Worldwide youth unemployment has reached its highest ever, 13.1%. The ILO brought this alarming issue to light in a report on « Youth Employment Trends » presented at the UN launch of the International Year of Youth.
Youth were affected first by the financial crisis and then by the economic crisis. Neither developed countries nor countries in development were spared from these crises.
Some call it the lost generation, which runs the risk of giving up and being excluded when the economy recovers. The risk for our societies is not only a loss of wealth due to the increase in under employment, but also future consequences of social and societal exclusion of a generation.
Gianni Rosas, as quoted in Le Monde on 24 August, is even more clear: « Giving up or feeling rejected at an age when one must build one’s identity and future can come with huge discouragement, a loss in self confidence, a distrust for institutions, and a development of risky behavior. »
He urges states to not cut spending on education and training, which he says, would lead to societies with serious social and political risks. « The end of training programs would have an even bigger impact on youth than for the whole of working employees. We certainly mustn’t give up now. » Mr. Rosas implored.

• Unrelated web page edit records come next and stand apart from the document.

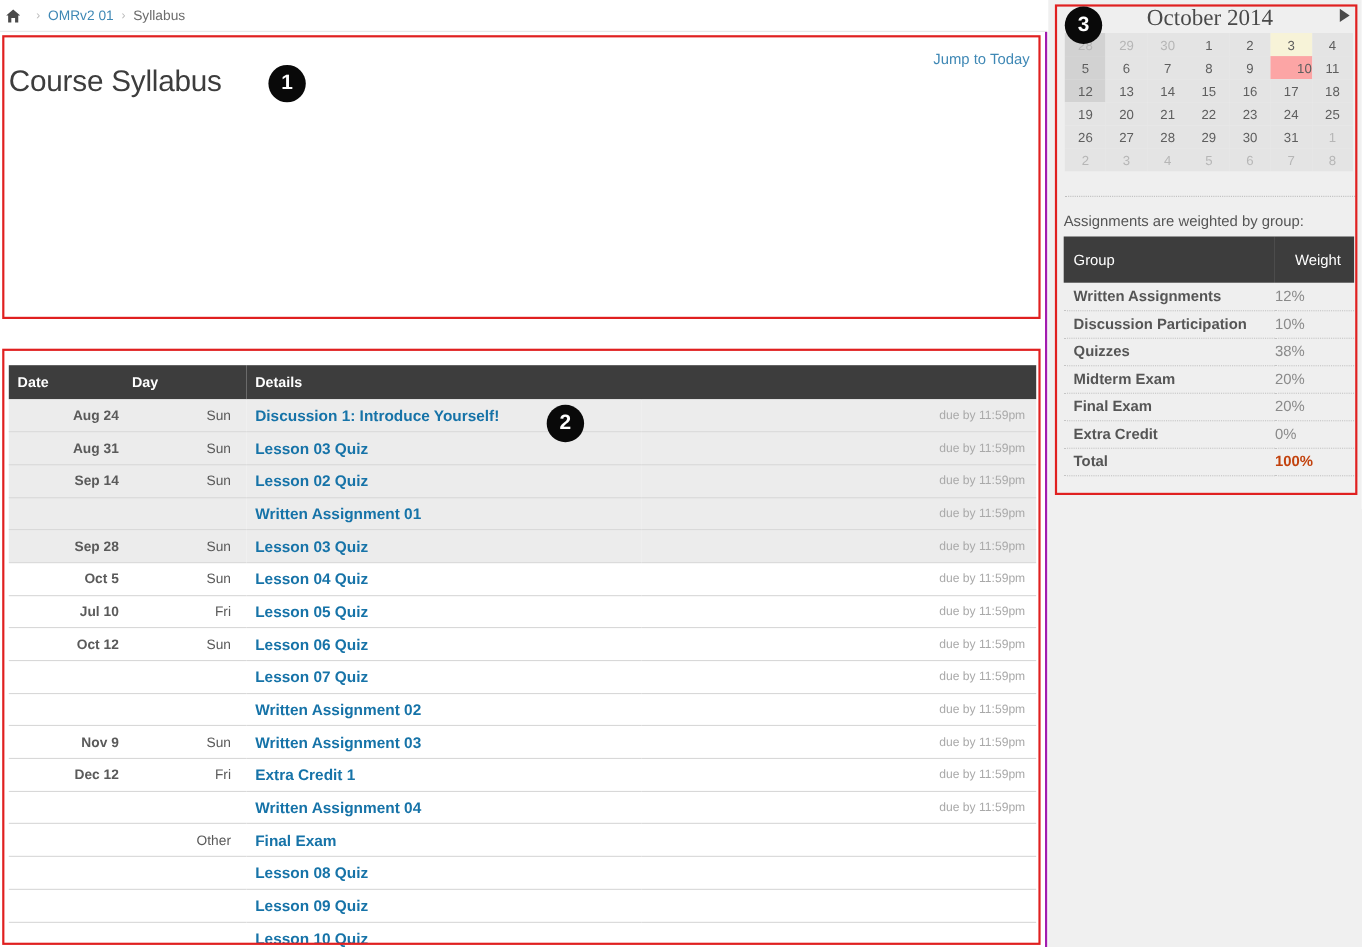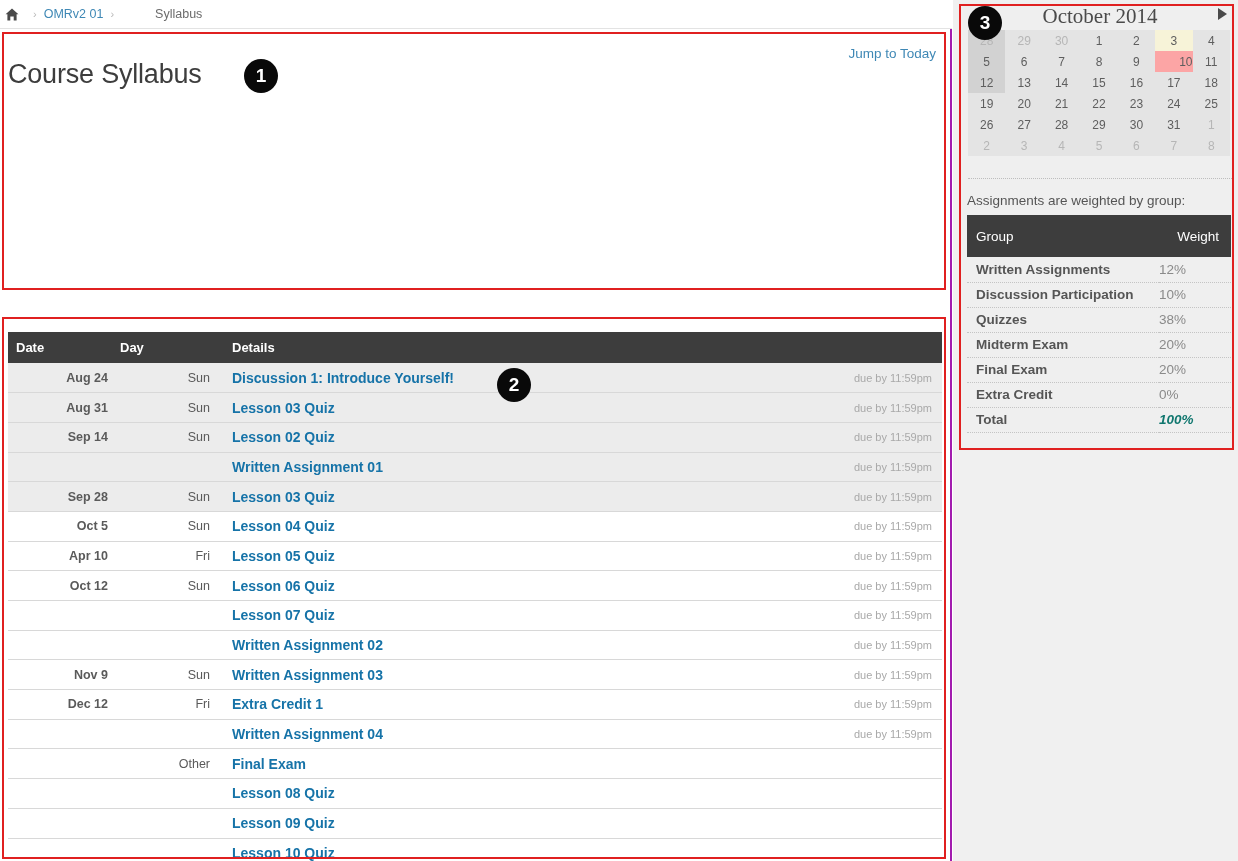"Syllabus" #breadcrumb .crumb-current { margin-left: 34px -> none }
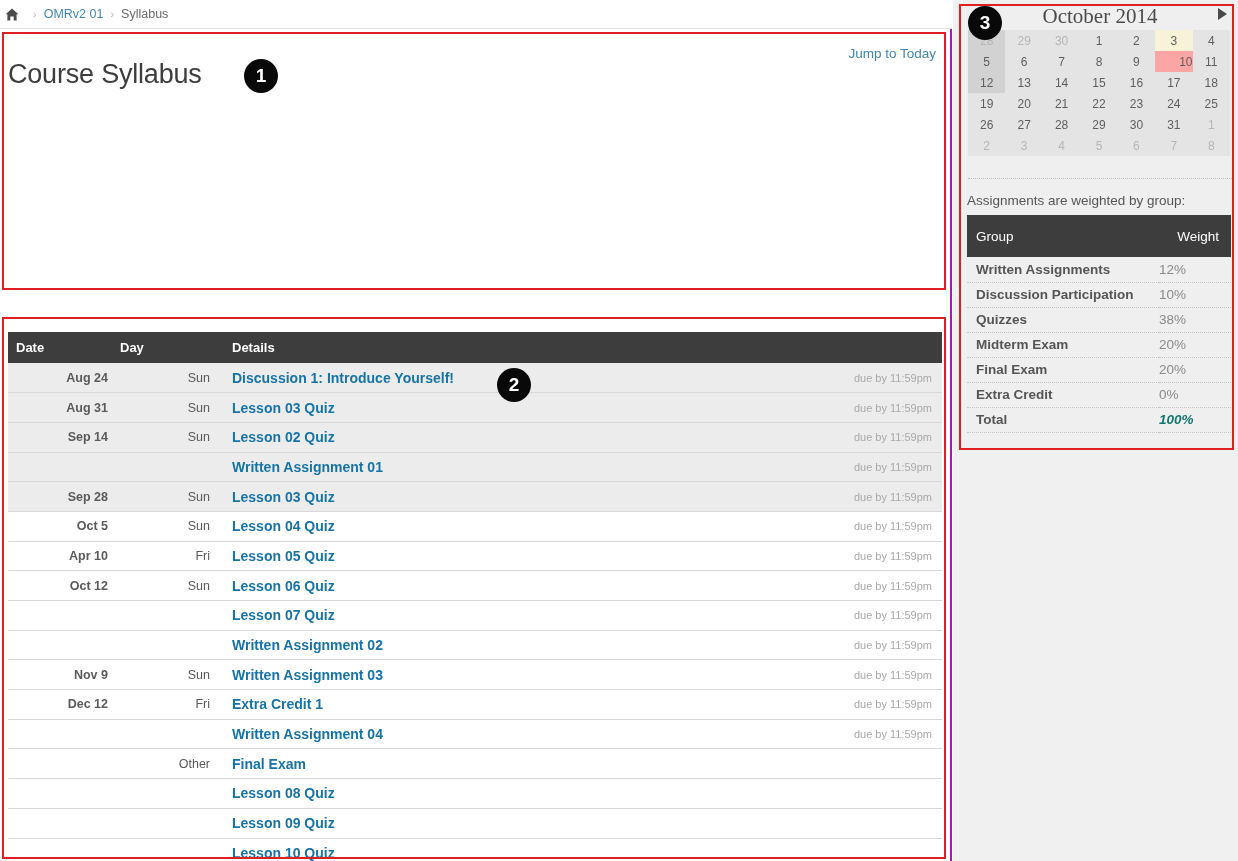"100%" table.wt tbody tr.total td.w-val { color: #0f766e -> #c2410c; font-style: italic -> none }
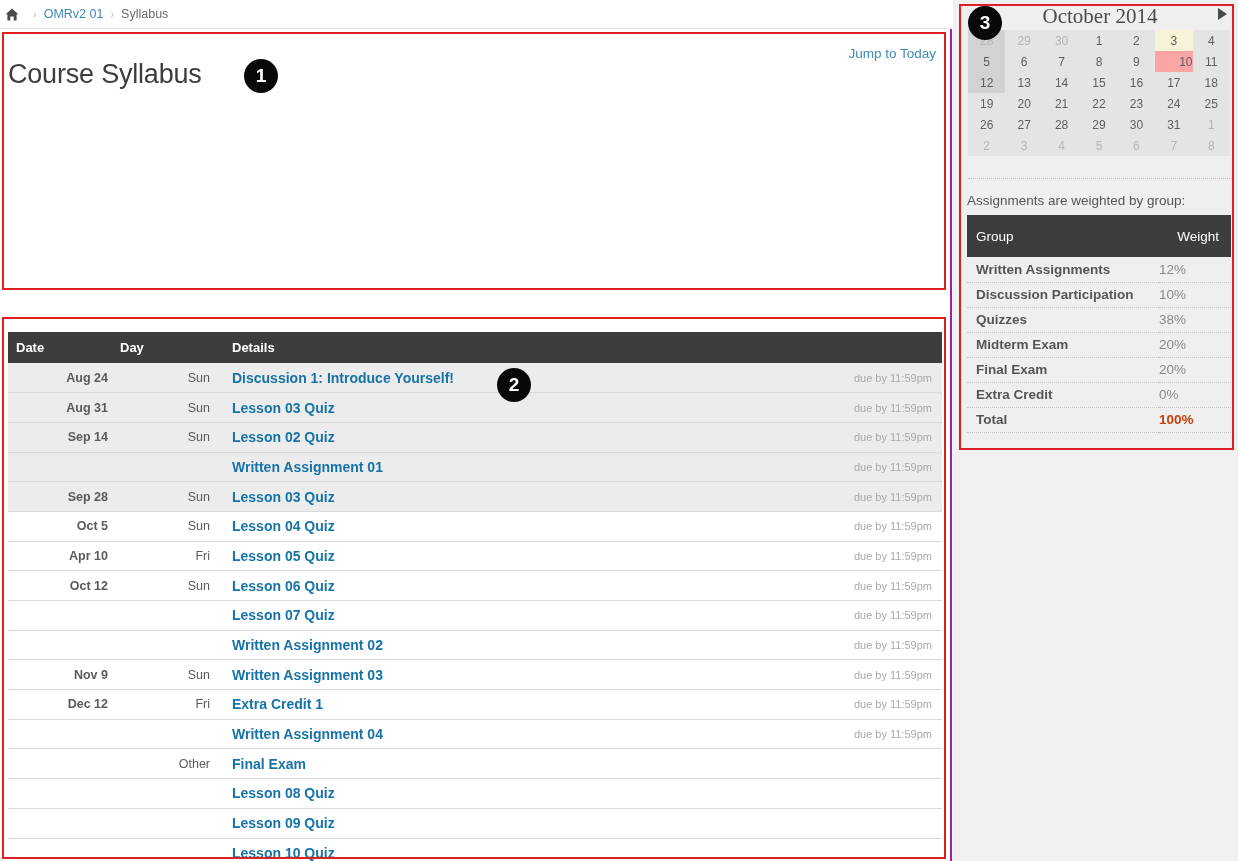"Apr 10" td.c-date { text: Apr -> Jul }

This drop in youth employment is even more brutal since in the previous years, 2002-2007 youth unemployment had decreased from 13% to 11.9%. In 2008-2009 they paid a heavy price for the crisis- the number of unemployed in their category increased to 6.7 million, more than 13%. They were hit twice as hard as adults were and when the recovery begins « we know that companies will be more reluctant to hire people who didn’t work during the crisis, and prefer graduates from after the crisis,» Mr. Rosas continued.
The search and the need for skills during a highly competitive period are immediate requirements. If youth have not benefited from training, they will have no chance to be hired and will quickly fall into poverty, exclusion and discouragement provoking a risk to our democracies. The authors of the ILO report conclude « Youth feel like victims of the system. They focus their anger on those they believe to be responsible: globalization, capitalist greed, domestic national leaders, government corruption, their parents or a specific ethnic group, thus sensitive to any religious or revolutionary speech which might offer them false hope for the future. »
Our country is not sheltered from this risk. Even though the unemployment rate of youth is lower (8.4%), the risks are comparable. Anne Muxel, research director for the CNRS, explained in an interview in Le Monde that the first consequence of an increase in youth unemployment is political defiance. The second is a radicalization that will only benefit extremist groups.
I’ve already spoken many times in this blog about how the social divide is increasingly a division between those who have access to knowledge and those who do not.
The figures from INSEE speak for themselves: in 2009 the unemployment rate of university graduates on the job market for one to four years was 9.6% compared to 49.2% for youth without diplomas.
Eric Maurin, head of L’Ecole des Hautes Etudes en Sciences Sociales, confirms that «In the last thirty years, the benefits of education and training have not stopped to increase. »
Such facts prove the enormous importance of our work and our responsibilities.